ケロイド・肥厚性瘢痕
きずが治っていくために、人の体内では傷の周囲に毛細血管を新生(新たに作り出す)させたり、コラーゲン繊維の産生が積極的に行われていきます。通常の場合、時間とともにこれらの反応は徐々に落ち着いていき、白いきずあと(成熟瘢痕)になります。しかし、この間に線維成分や血管成分が過剰に増えてしまうと、ケロイドや肥厚性瘢痕と呼ばれる状態になってしまいます。見た目の問題だけでなく、皮膚がひきつれや、関節が思うよう伸ばせない原因になるときがあります。
肥厚性瘢痕とは
肥厚性瘢痕とは、通常よりも長い間、キズが赤くミミズ腫れのように盛り上がってしまいます。あまりキズの範囲を超えて広がっていくことはありません。痛みやかゆみの症状を伴う場合があります。
ケロイドとは
ケロイドでは、症状が強く、キズの範囲を超えて正常の皮膚まで赤い盛り上がりが拡大してしまいます。
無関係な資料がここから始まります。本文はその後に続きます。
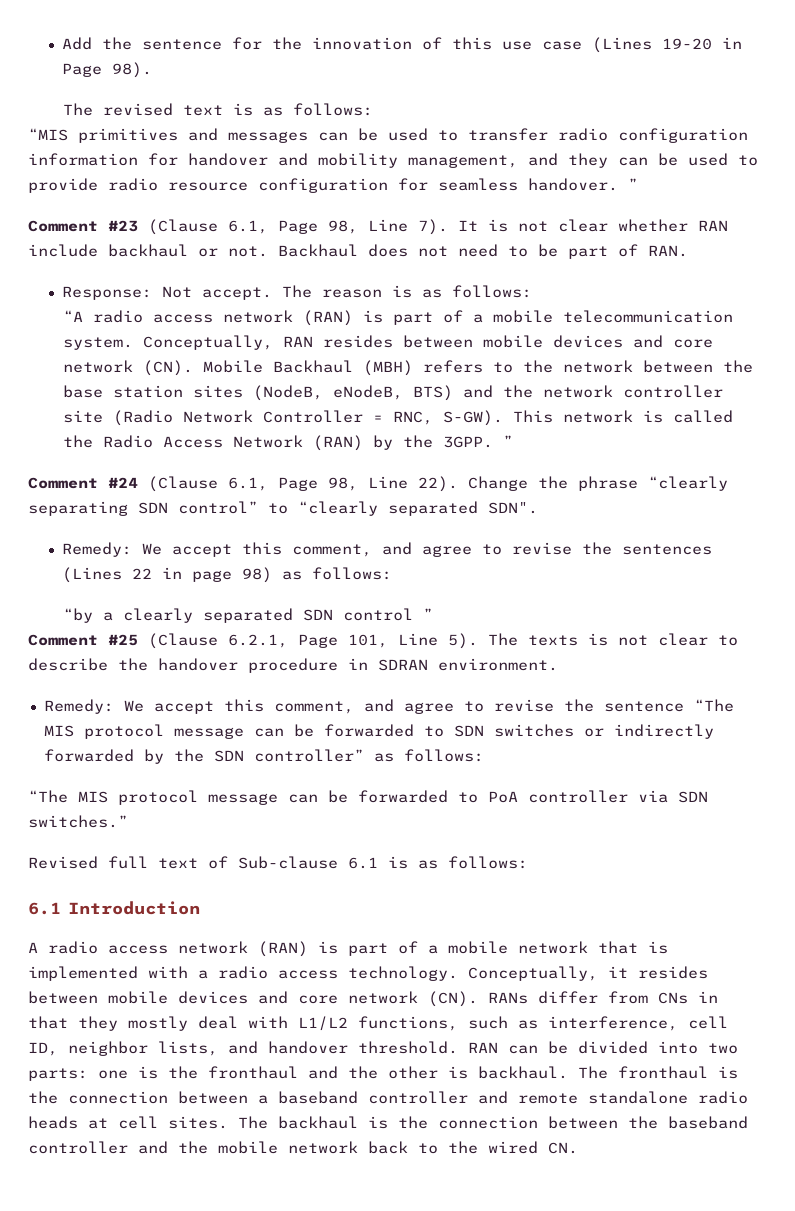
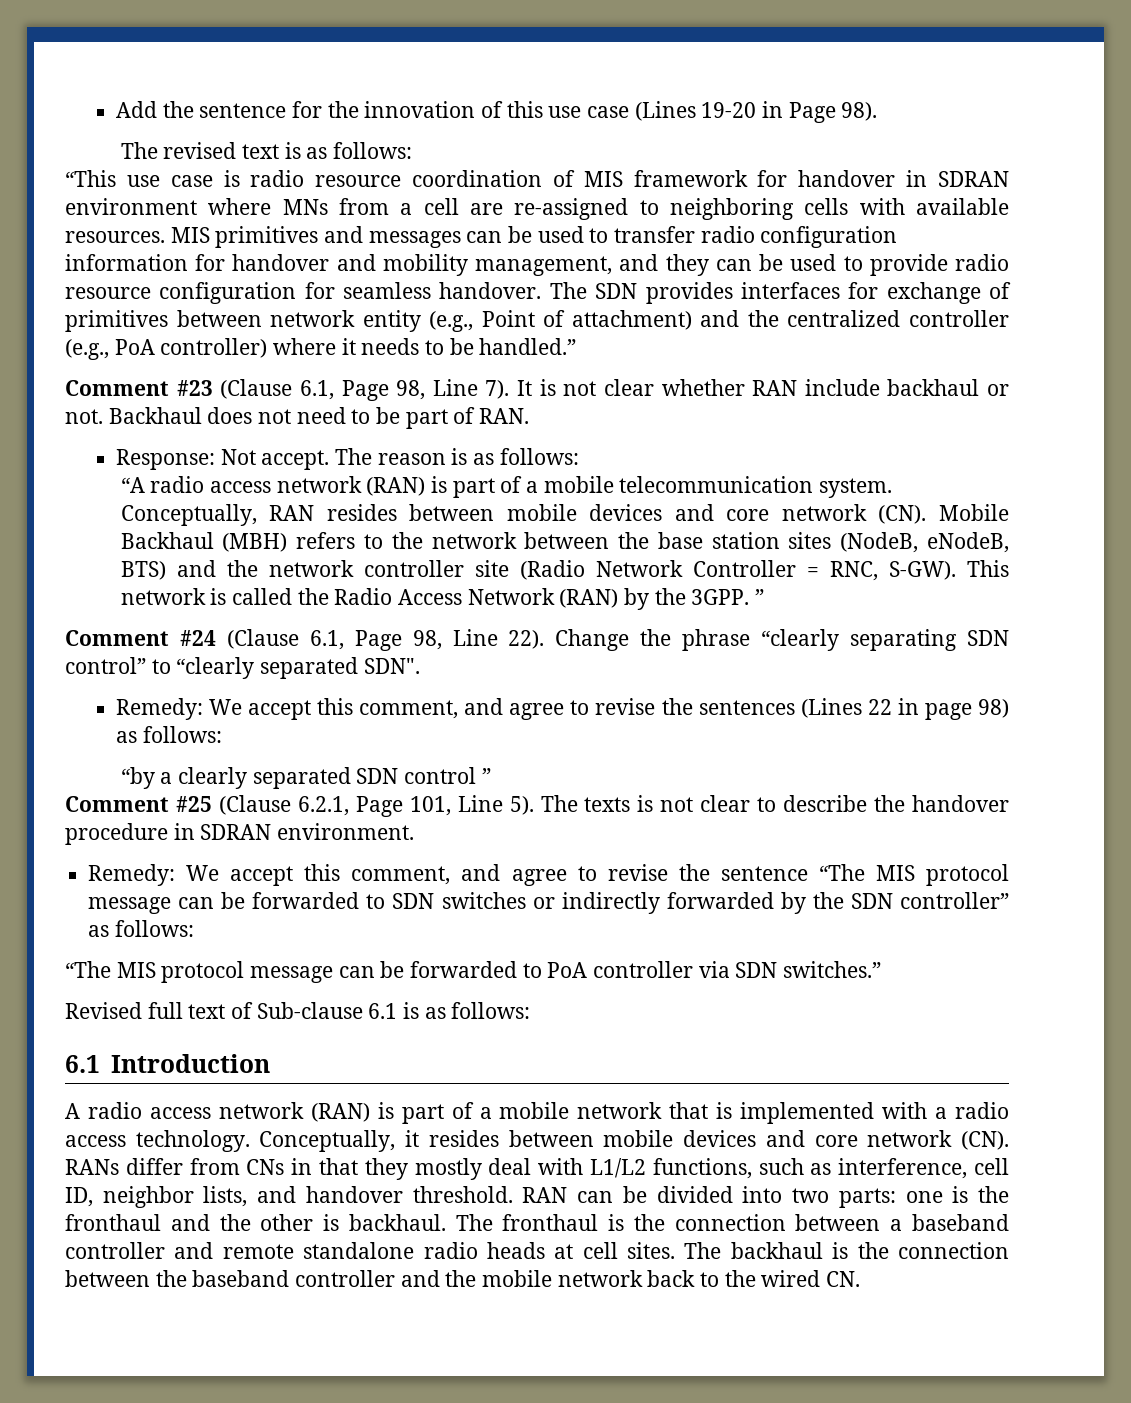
- “MIS primitives and messages can be used to transfer radio configuration information for handover and mobility management, and they can be used to provide radio resource configuration for seamless handover. ”
+ “This use case is radio resource coordination of MIS framework for handover in SDRAN environment where MNs from a cell are re-assigned to neighboring cells with available resources. MIS primitives and messages can be used to transfer radio configuration information for handover and mobility management, and they can be used to provide radio resource configuration for seamless handover. The SDN provides interfaces for exchange of primitives between network entity (e.g., Point of attachment) and the centralized controller (e.g., PoA controller) where it needs to be handled.”

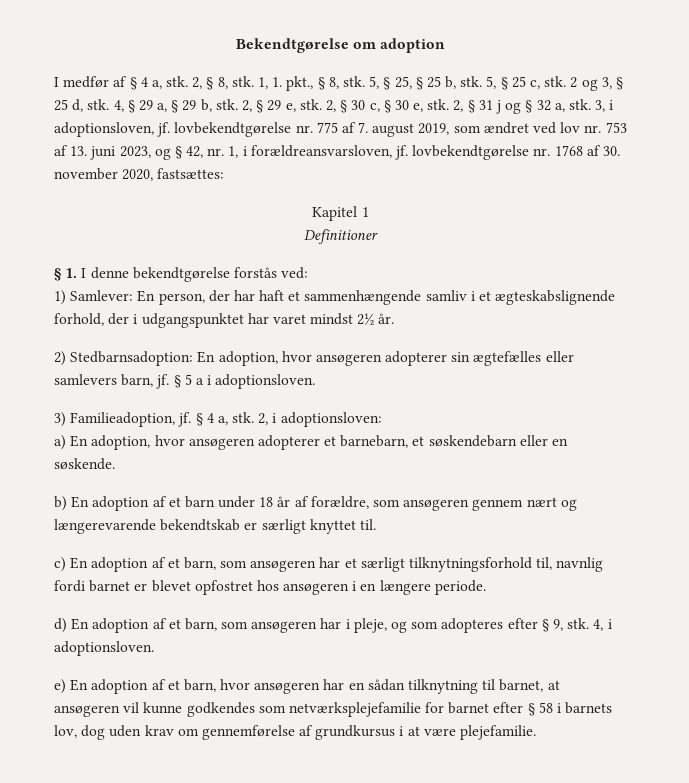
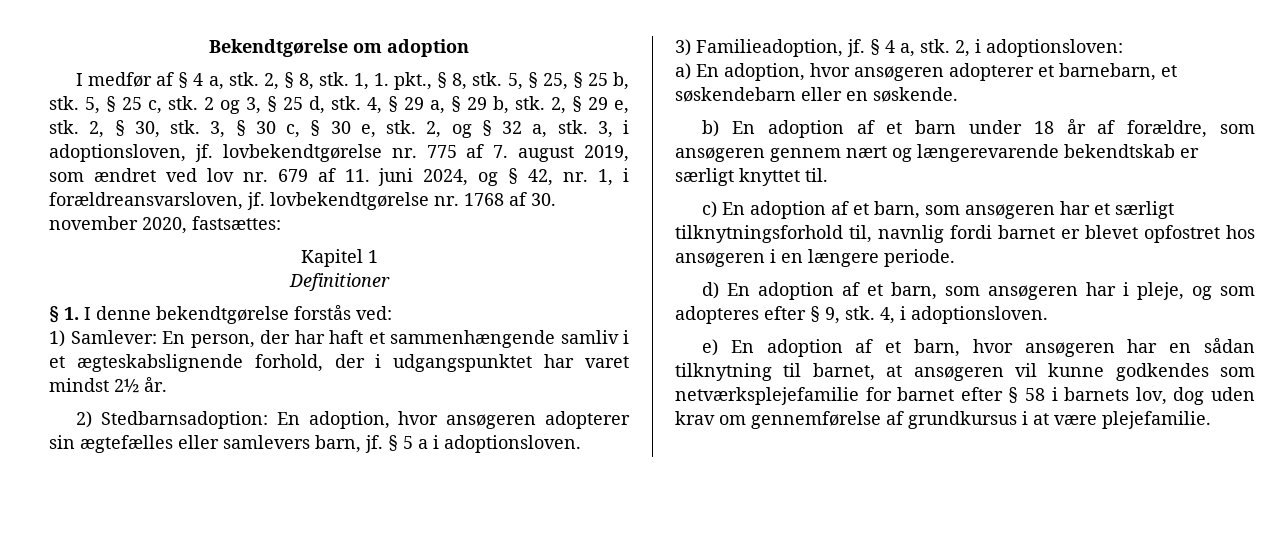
- 2, § 30 c, § 30 e, stk.
+ 2, § 30, stk. 3, § 30 c, § 30 e, stk.
- 2, § 31 j og § 32 a, stk.
+ 2, og § 32 a, stk.
- 3, i adoptionsloven, jf. lovbekendtgørelse nr. 775 af 7. august 2019, som ændret ved lov nr. 753 af 13. juni 2023, og § 42, nr. 1, i forældreansvarsloven, jf. lovbekendtgørelse nr. 1768 af 30. november 2020, fastsættes:
+ 3, i adoptionsloven, jf. lovbekendtgørelse nr. 775 af 7. august 2019, som ændret ved lov nr. 679 af 11. juni 2024, og § 42, nr. 1, i forældreansvarsloven, jf. lovbekendtgørelse nr. 1768 af 30. november 2020, fastsættes:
痛みやかゆみも肥厚性瘢痕より強い場合が多いです。
ケロイド・肥厚性瘢痕になりやすい場所
できやすい部位は、耳・前胸部・下腹部・肩・膝などが知られています。
耳はピアスの傷がきっかけで発症することが多いです。
前胸部ではニキビや胸部手術がきっかけで発症することが多いです。
下腹部は腹部の手術や帝王切開後の縫合部から起こることが多いです。
肩、膝のように動きや緊張のかかる部位の傷はケロイドになりやすいと言われています。
ケロイド・肥厚性瘢痕の治療
圧迫療法
テープやスポンジ、サポーター、シリコンゲルシートなどによる圧迫をおこなうことで病変部の固定と安静を保ちます。
内服薬
トラニラスト(リザベン®)という抗アレルギー薬があります。皮膚線維細胞の増殖を抑える効果があり、痛みや、かゆみの改善・予防効果があります。しかし、比較的長期間の内服が必要で、多くはありませんが膀胱炎症状や肝障害、腎障害などの副作用が出現する場合もあるので、使用する場合は定期的な採血検査も必要です。
ステロイドテープ
ステロイドテープは病変部に1日1回12時間から24時間貼ることで炎症を抑えます。当院ではエクラープラスター®を主に処方いたします。傷跡の大きさに小さめに切って貼ります。外れやすい場合は医療用テープで補強する場合もあります。テープかぶれなどを伴いやすい場合はステロイド軟膏を使用することもあります。ケロイド・肥厚性瘢痕の盛り上がり、硬さを徐々に改善していきます。
ステロイド注射
ステロイドを直接病変部に注射します。注射自体は少し痛みを伴いますが効果は比較的強いです。当院では1ヶ月に1度の注射で症状を見ながら何度か行う方針としています。ケロイド・肥厚性瘢痕の盛り上がり、硬さを徐々に改善していきます。効果の出方は早い方で数ヶ月、症状が強い場合は1年以上注射を行い場合もあります。
手術治療
ケロイド・肥厚性瘢痕は傷からできるものなので基本的には保存的治療を第1に考えます。しかし時間がかかりますので、手術を検討する場合もあります。
耳垂(耳たぶ)のケロイドは比較的再発率が低いので手術の適応になりやすいです。当院では耳介ケロイドの切除後に1ヶ月に1度のステロイド注射を半年から1年程度継続することをお勧めしています。耳以外の部位では、ケロイド切除後に放射線治療を行う方法もありますが、当院では放射線治療は行えませんので、必要時やご興味がおありの場合は基幹病院に紹介させていただきます。
傷跡ボトックス注射(自費療法)
傷跡の周辺にボトックスを注射する方法が近年報告されています。正確な作用機序は不明ですが、1つの機序としてボトックスにより傷にかかる緊張を緩めることが関係すると考えられいます。また、筋線維芽細胞の活動を低下させることも影響しているとも考えられています。自費診療になります。
ノ―リスによる傷の赤み治療(自費診療)
ステロイドの治療で、ケロイド・肥厚性瘢痕の盛り上がりや硬さは改善することは可能ですが、傷跡の赤みはステロイドでは改善が難しいです。ノーリスはIPL(intense pulsed light)という光を照射する光治療機です。血管病変への治療では、IPL光により病変部の血管内壁から熱凝固を起こし血管自体を閉塞させます。傷跡やケロイド後の赤みにも有効と考えます。自費診療になります。